The complete listing goes into the output exactly, without its pictures.
======== Given entries ========
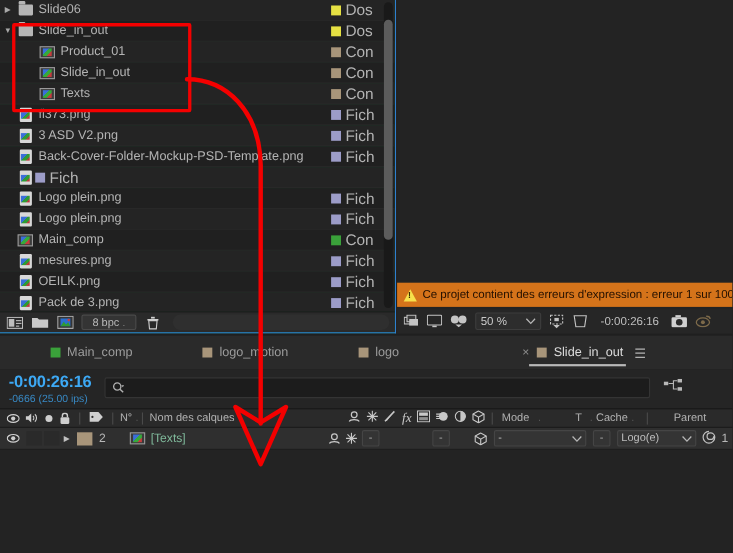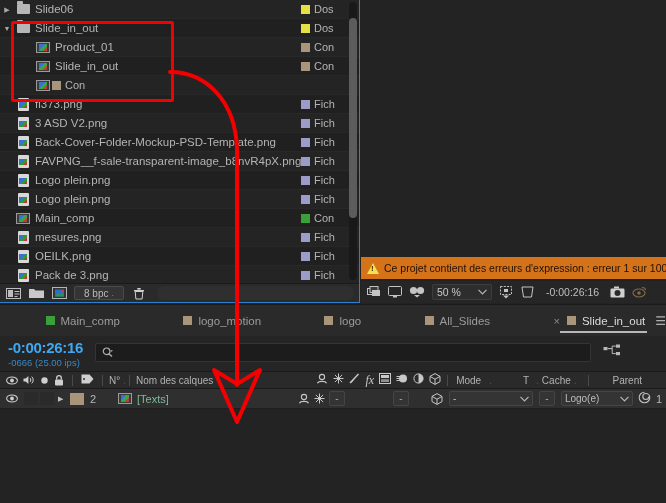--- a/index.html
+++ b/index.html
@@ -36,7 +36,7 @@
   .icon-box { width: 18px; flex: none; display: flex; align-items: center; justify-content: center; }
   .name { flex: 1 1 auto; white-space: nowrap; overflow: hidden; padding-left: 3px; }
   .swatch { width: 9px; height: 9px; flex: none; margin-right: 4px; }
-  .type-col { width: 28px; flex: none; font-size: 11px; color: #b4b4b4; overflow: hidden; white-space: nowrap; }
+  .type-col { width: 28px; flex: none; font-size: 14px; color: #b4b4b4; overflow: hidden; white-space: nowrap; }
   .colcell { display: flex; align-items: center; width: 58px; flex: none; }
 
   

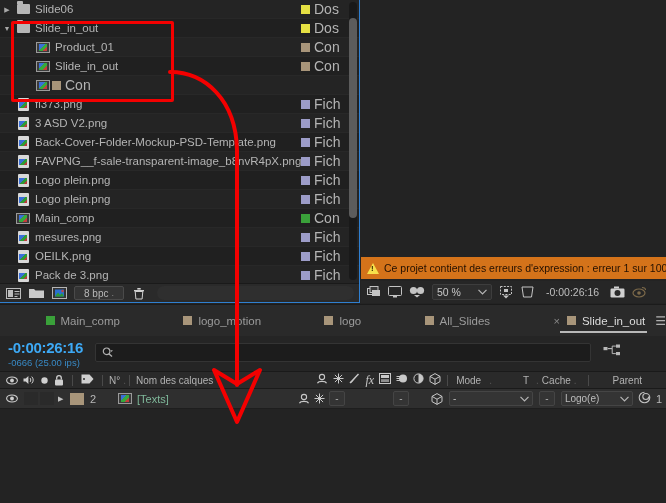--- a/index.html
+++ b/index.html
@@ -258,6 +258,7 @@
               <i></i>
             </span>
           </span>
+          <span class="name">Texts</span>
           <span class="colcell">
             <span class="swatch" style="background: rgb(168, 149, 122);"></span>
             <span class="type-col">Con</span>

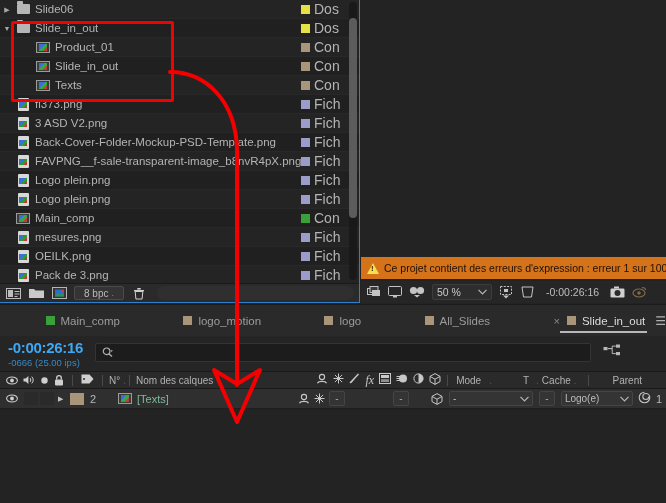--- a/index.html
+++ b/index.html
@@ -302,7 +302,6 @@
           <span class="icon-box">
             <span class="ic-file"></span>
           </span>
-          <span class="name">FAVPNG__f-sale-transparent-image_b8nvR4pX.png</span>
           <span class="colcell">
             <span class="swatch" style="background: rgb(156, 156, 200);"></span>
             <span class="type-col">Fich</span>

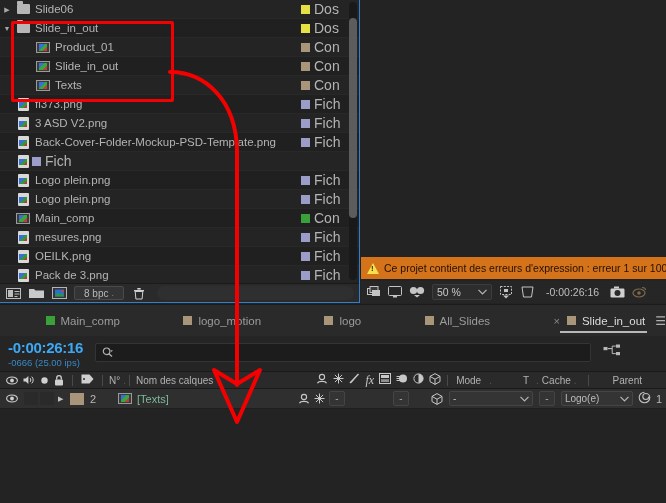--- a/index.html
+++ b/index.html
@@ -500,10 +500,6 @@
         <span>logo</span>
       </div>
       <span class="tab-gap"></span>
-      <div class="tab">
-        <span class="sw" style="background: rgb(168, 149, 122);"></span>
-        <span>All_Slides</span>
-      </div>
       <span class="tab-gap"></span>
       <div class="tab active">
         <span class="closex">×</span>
========
Task result:
--- a/index.html
+++ b/index.html
@@ -36,7 +36,7 @@
   .icon-box { width: 18px; flex: none; display: flex; align-items: center; justify-content: center; }
   .name { flex: 1 1 auto; white-space: nowrap; overflow: hidden; padding-left: 3px; }
   .swatch { width: 9px; height: 9px; flex: none; margin-right: 4px; }
-  .type-col { width: 28px; flex: none; font-size: 11px; color: #b4b4b4; overflow: hidden; white-space: nowrap; }
+  .type-col { width: 28px; flex: none; font-size: 14px; color: #b4b4b4; overflow: hidden; white-space: nowrap; }
   .colcell { display: flex; align-items: center; width: 58px; flex: none; }
 
   

--- a/index.html
+++ b/index.html
@@ -258,6 +258,7 @@
               <i></i>
             </span>
           </span>
+          <span class="name">Texts</span>
           <span class="colcell">
             <span class="swatch" style="background: rgb(168, 149, 122);"></span>
             <span class="type-col">Con</span>

--- a/index.html
+++ b/index.html
@@ -302,7 +302,6 @@
           <span class="icon-box">
             <span class="ic-file"></span>
           </span>
-          <span class="name">FAVPNG__f-sale-transparent-image_b8nvR4pX.png</span>
           <span class="colcell">
             <span class="swatch" style="background: rgb(156, 156, 200);"></span>
             <span class="type-col">Fich</span>

--- a/index.html
+++ b/index.html
@@ -500,10 +500,6 @@
         <span>logo</span>
       </div>
       <span class="tab-gap"></span>
-      <div class="tab">
-        <span class="sw" style="background: rgb(168, 149, 122);"></span>
-        <span>All_Slides</span>
-      </div>
       <span class="tab-gap"></span>
       <div class="tab active">
         <span class="closex">×</span>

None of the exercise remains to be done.